Neural Networks in R (Part 1 of 4) - Logistic Regression and neuralnet on State 'Personality' and Political Outcomes

This is an example of neural networks using the neuralnet package on one of my sample data sets, walking through a Pluralsight training series, Data Mining Algorithms in SSAS, Excel, and R.

In terms of results, the regression primarily predicts voter leanings based on five (5) traits, openness, conscientiousness, extraversion, agreeableness, and neuroticism, although only the first two (2) traits have a significant impact. Logistic regression is about 85% predictive, and slightly better at predicting Red states over its ability in predicting Blue states.

 [1] "Logistic Regression (All) - Correct (%) = 0.854166666666667"  
 [1] "Logistic Regression (Red) - Correct (%) = 0.892857142857143"  
 [1] "Logistic Regression (Blue) - Correct (%) = 0.8"

For the neuralnet package, I created a loop to vary the hidden layers and the number of repetitions, since this is such a small number of records.

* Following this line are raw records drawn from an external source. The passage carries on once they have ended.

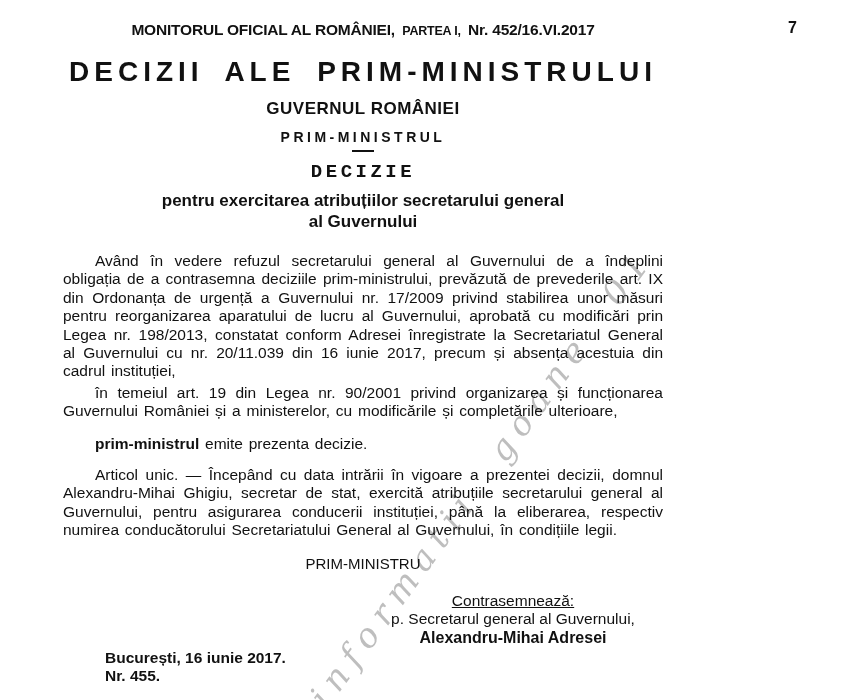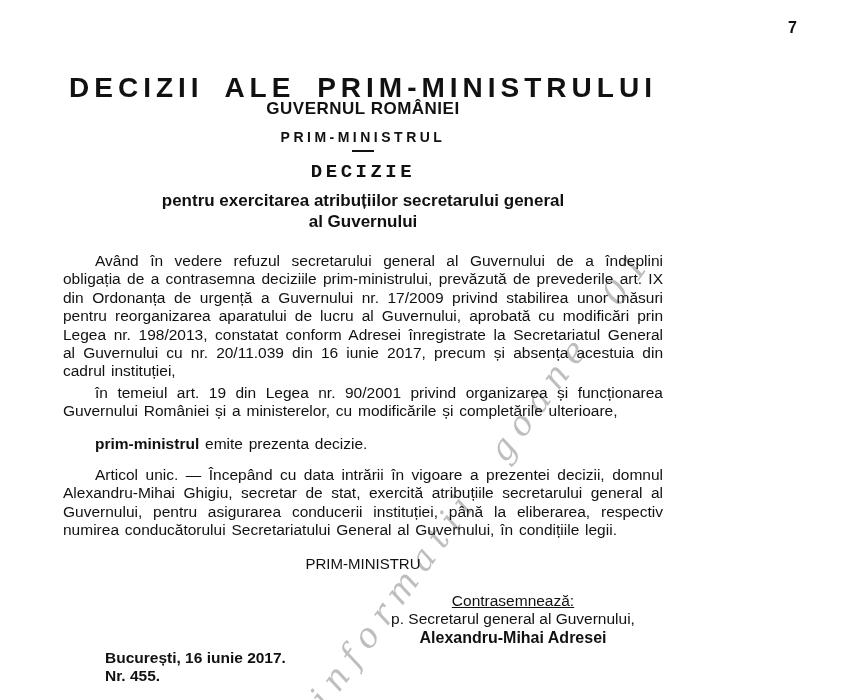--- a/index.html
+++ b/index.html
@@ -18,21 +18,21 @@
     font-size:34px; letter-spacing:9px; word-spacing:24px;
     color:#8a8a8a; opacity:0.55; white-space:nowrap; pointer-events:none;
   }
 
   .masthead { top:21px; font-weight:bold; letter-spacing:-0.2px; white-space:nowrap; }
   .masthead .main  { font-size:15.5px; }
   .masthead .part  { font-size:12.5px; padding:0 3px; }
   .masthead .issue { font-size:15.5px; }
   .page-num { left:788px; top:19px; font-size:16px; font-weight:bold; }
 
-  .section-title { top:72px; font-size:28px; font-weight:bold; letter-spacing:5px; word-spacing:9px; white-space:nowrap; }
+  .section-title { top:56px; font-size:28px; font-weight:bold; letter-spacing:5px; word-spacing:9px; white-space:nowrap; }
   .gov    { top:99px;  font-size:17px; font-weight:bold; letter-spacing:0.5px; }
   .office { top:129px; font-size:14px; font-weight:bold; letter-spacing:3.5px; }
   .rule   { left:352px; top:150px; width:22px; height:2px; background:#111; }
   .dtype  { top:161px; font-size:19px; font-weight:bold; letter-spacing:3.5px;font-family:Liberation Mono, monospace; }
   .sub1   { top:191px; font-size:17px; font-weight:bold; }
   .sub2   { top:212px; font-size:17px; font-weight:bold; }
 
   .bodytext {
     left:63px; top:252px; width:600px;
     font-size:15.5px; line-height:18.4px; text-align:justify; word-spacing:1.5px;
@@ -52,20 +52,25 @@
 
   .footer { left:105px; top:649px; font-size:15.5px; line-height:18.3px;font-weight:bold; }
 </style>
 </head>
 <body>
 
 <div class="page">
 
   <div class="abs watermark">informatii  goane 01</div>
 
+  <div class="abs col-center masthead">
+    <span class="main">MONITORUL OFICIAL AL ROMÂNIEI,</span>
+    <span class="part">PARTEA I,</span>
+    <span class="issue">Nr. 452/16.VI.2017</span>
+  </div>
   <div class="abs page-num">7</div>
 
   <div class="abs col-center section-title">DECIZII ALE PRIM-MINISTRULUI</div>
 
   <div class="abs col-center gov">GUVERNUL ROMÂNIEI</div>
   <div class="abs col-center office">PRIM-MINISTRUL</div>
   <div class="abs rule"></div>
 
   <div class="abs col-center dtype">DECIZIE</div>
   <div class="abs col-center sub1">pentru exercitarea atribuțiilor secretarului general</div>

This is obviously much less predictive than logistic regression, but this seems to be a function of the package. In later experiments I use caret and nnet, and the results are generally better than logistic regression,

Layer Repetition  Prediction  
  1      1      0.6776156893  
  1      2      0.6776156893  
  1      3      0.6776156893  
  1      4      0.6776156893  
  1      5      0.6776156893  
  2      1      0.6776156893  
  2      2      0.6776156893  
  2      3      0.6776156893  
  2      4      0.6773258622  
  2      5      0.6880011593

Also, as part of the neuralnet section, I explored correlations between some of the inputs, as it seems that excluding redundant or uncorrelated values might be useful.

The code is below, as are some related graphs. Source data is here.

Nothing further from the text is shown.